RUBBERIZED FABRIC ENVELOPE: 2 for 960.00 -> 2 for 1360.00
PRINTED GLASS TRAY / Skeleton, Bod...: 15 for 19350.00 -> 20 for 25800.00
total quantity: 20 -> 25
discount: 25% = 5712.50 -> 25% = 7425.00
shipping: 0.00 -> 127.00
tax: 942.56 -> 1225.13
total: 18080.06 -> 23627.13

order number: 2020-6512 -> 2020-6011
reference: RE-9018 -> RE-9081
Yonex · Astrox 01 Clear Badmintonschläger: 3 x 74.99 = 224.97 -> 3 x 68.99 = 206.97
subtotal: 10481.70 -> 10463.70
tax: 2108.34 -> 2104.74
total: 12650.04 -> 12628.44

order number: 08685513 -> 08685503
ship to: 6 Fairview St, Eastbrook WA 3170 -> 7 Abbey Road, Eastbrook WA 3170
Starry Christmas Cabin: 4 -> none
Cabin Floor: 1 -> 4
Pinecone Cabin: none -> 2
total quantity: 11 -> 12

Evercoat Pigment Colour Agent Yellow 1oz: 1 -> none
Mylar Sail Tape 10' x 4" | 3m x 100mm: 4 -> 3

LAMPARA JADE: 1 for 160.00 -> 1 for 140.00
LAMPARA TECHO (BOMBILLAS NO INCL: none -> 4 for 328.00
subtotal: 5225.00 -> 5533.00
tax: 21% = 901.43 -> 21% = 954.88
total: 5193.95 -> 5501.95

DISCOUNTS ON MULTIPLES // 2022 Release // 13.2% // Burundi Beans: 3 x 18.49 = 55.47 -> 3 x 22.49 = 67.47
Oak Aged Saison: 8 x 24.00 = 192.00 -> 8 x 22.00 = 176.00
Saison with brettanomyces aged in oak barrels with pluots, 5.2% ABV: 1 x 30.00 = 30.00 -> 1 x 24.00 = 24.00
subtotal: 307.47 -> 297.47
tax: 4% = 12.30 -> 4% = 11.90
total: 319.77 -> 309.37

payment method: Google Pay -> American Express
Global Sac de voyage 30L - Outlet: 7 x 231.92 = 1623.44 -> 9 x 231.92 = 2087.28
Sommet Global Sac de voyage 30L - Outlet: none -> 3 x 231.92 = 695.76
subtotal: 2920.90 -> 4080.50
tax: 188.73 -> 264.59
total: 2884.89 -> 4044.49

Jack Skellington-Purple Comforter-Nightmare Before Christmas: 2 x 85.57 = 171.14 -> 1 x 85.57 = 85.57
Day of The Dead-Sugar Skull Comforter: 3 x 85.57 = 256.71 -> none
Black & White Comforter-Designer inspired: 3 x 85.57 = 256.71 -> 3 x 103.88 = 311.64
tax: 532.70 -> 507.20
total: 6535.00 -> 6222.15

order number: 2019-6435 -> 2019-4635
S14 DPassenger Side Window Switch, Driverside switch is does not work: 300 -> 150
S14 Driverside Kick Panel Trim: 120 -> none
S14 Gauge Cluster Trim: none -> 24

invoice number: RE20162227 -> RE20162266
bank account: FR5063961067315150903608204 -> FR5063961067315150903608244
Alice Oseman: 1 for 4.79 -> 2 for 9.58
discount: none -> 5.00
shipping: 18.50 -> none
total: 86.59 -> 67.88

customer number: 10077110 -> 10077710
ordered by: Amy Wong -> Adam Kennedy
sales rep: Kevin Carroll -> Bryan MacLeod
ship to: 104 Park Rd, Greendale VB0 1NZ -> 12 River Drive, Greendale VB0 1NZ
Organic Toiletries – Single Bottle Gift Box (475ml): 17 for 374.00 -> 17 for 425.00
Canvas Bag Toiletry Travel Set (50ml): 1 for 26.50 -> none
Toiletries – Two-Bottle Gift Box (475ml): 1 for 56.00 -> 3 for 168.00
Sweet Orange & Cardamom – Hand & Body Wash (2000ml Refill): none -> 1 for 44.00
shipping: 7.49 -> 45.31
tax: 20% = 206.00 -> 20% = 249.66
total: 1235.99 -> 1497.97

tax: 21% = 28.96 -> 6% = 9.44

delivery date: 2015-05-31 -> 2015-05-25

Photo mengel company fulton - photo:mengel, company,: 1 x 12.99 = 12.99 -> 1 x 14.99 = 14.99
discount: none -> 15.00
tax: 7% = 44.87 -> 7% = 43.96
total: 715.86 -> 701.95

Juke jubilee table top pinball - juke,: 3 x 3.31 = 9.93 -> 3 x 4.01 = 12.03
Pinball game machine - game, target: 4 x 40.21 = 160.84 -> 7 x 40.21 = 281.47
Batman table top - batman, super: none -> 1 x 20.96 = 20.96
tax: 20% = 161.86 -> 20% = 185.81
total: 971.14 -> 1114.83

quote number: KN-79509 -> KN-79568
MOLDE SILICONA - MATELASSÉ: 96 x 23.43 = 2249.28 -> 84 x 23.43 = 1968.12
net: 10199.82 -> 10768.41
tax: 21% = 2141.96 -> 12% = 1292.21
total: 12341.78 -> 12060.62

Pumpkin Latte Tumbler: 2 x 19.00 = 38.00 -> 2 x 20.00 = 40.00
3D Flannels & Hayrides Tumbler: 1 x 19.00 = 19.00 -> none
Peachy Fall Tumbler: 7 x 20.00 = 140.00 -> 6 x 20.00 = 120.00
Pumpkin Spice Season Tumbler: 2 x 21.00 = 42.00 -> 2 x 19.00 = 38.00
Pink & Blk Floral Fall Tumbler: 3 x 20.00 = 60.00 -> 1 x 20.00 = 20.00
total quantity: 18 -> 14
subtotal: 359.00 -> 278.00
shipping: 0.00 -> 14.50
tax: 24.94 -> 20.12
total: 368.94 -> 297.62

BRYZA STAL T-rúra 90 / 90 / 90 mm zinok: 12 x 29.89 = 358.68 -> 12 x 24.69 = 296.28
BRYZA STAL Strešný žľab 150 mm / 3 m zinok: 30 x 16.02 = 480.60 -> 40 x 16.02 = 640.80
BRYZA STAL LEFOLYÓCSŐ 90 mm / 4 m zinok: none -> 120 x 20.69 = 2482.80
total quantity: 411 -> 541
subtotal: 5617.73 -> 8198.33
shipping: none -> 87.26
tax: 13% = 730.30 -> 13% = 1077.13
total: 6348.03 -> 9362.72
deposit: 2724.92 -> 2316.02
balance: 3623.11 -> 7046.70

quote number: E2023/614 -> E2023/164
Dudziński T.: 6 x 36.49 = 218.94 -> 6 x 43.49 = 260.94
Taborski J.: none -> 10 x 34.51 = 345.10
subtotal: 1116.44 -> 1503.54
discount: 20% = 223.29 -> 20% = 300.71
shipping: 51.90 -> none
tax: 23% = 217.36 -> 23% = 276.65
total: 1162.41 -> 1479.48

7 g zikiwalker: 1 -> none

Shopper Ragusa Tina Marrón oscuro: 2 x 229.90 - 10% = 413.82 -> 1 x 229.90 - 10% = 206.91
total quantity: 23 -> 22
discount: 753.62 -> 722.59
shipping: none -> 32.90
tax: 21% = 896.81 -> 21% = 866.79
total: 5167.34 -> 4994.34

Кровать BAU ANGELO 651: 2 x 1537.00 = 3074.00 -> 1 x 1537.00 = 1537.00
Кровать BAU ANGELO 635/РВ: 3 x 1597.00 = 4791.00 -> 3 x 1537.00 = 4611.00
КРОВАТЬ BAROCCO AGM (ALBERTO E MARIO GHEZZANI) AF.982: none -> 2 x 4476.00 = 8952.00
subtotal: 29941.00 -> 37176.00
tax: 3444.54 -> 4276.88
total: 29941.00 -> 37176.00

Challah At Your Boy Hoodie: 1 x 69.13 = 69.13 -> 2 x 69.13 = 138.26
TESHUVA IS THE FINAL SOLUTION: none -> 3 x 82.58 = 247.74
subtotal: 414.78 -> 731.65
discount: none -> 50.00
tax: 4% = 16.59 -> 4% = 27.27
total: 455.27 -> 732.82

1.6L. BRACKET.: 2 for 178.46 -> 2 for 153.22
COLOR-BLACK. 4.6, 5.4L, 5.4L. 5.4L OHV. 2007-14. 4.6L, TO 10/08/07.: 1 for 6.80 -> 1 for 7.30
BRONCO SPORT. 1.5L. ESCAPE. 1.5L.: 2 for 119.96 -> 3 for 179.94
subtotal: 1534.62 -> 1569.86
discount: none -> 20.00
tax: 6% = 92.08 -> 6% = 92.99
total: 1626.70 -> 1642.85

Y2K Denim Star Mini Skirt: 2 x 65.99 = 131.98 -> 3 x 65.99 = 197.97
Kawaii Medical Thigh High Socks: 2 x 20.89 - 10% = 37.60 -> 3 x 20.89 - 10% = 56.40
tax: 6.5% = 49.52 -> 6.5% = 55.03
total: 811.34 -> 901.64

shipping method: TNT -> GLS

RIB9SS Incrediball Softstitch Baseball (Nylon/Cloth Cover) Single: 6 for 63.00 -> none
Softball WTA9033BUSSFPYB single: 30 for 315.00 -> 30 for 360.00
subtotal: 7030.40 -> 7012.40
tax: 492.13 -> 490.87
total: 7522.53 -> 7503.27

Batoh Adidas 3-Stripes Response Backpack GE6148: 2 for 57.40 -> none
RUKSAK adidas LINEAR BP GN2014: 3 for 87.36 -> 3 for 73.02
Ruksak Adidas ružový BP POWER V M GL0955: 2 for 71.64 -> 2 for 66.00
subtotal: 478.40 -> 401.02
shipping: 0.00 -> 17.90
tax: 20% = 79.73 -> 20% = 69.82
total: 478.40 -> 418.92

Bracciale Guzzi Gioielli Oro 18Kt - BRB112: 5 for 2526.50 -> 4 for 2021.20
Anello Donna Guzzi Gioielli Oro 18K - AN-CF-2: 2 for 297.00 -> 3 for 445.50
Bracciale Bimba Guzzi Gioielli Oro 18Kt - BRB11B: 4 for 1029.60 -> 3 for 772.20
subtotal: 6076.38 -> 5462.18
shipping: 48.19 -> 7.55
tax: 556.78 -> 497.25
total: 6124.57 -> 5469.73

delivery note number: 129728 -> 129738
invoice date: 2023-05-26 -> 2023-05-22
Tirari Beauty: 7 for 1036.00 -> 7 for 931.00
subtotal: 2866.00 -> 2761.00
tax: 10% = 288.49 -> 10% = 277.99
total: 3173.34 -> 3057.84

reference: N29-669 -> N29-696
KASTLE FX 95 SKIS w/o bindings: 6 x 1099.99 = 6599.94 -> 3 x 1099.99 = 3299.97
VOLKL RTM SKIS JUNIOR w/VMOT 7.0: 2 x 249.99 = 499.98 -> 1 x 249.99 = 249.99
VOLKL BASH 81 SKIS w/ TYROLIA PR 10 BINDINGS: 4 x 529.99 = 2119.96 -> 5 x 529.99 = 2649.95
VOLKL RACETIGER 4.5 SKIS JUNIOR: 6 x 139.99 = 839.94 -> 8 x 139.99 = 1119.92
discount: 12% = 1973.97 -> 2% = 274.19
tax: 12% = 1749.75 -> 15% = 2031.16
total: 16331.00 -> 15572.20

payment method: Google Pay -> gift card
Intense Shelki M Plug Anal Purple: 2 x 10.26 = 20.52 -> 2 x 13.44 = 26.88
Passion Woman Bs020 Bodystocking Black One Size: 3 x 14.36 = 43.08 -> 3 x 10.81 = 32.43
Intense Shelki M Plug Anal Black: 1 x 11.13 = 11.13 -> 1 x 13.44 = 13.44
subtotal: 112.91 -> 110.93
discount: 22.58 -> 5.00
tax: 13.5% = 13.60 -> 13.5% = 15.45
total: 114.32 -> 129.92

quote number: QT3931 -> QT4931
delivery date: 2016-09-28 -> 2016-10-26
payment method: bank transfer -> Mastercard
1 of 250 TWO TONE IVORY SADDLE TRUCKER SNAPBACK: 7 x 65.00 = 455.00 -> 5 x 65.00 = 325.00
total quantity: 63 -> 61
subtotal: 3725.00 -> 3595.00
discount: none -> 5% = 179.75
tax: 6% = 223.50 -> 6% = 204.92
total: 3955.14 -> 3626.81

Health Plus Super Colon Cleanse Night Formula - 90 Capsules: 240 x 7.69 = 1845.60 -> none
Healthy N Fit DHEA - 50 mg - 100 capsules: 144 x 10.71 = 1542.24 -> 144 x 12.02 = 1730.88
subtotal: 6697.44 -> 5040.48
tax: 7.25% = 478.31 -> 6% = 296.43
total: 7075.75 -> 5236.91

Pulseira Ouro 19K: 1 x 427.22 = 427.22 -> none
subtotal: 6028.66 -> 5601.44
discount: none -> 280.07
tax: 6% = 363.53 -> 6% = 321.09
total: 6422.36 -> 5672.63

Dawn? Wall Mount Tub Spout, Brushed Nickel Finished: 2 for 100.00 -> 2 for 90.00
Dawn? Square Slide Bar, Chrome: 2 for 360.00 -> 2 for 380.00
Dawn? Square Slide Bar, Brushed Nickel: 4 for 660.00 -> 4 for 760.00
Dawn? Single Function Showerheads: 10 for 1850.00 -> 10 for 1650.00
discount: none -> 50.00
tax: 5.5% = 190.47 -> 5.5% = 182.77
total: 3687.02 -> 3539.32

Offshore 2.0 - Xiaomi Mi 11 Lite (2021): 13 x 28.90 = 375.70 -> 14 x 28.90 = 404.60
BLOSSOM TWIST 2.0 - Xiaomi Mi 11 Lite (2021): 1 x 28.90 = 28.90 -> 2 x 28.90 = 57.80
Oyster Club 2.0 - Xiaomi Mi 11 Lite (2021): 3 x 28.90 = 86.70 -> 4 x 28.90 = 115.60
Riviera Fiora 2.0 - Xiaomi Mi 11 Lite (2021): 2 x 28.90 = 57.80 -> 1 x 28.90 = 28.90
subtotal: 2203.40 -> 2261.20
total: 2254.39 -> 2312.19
☆ ☆ ☆ ☆ ☆ ☆ ☆
What is being asked.
Lines containing the word "SKIS" are to be located in the entries and copied.

Answer box.
KASTLE FX 95 SKIS w/o bindings: 6 x 1099.99 = 6599.94 -> 3 x 1099.99 = 3299.97
VOLKL RTM SKIS JUNIOR w/VMOT 7.0: 2 x 249.99 = 499.98 -> 1 x 249.99 = 249.99
VOLKL BASH 81 SKIS w/ TYROLIA PR 10 BINDINGS: 4 x 529.99 = 2119.96 -> 5 x 529.99 = 2649.95
VOLKL RACETIGER 4.5 SKIS JUNIOR: 6 x 139.99 = 839.94 -> 8 x 139.99 = 1119.92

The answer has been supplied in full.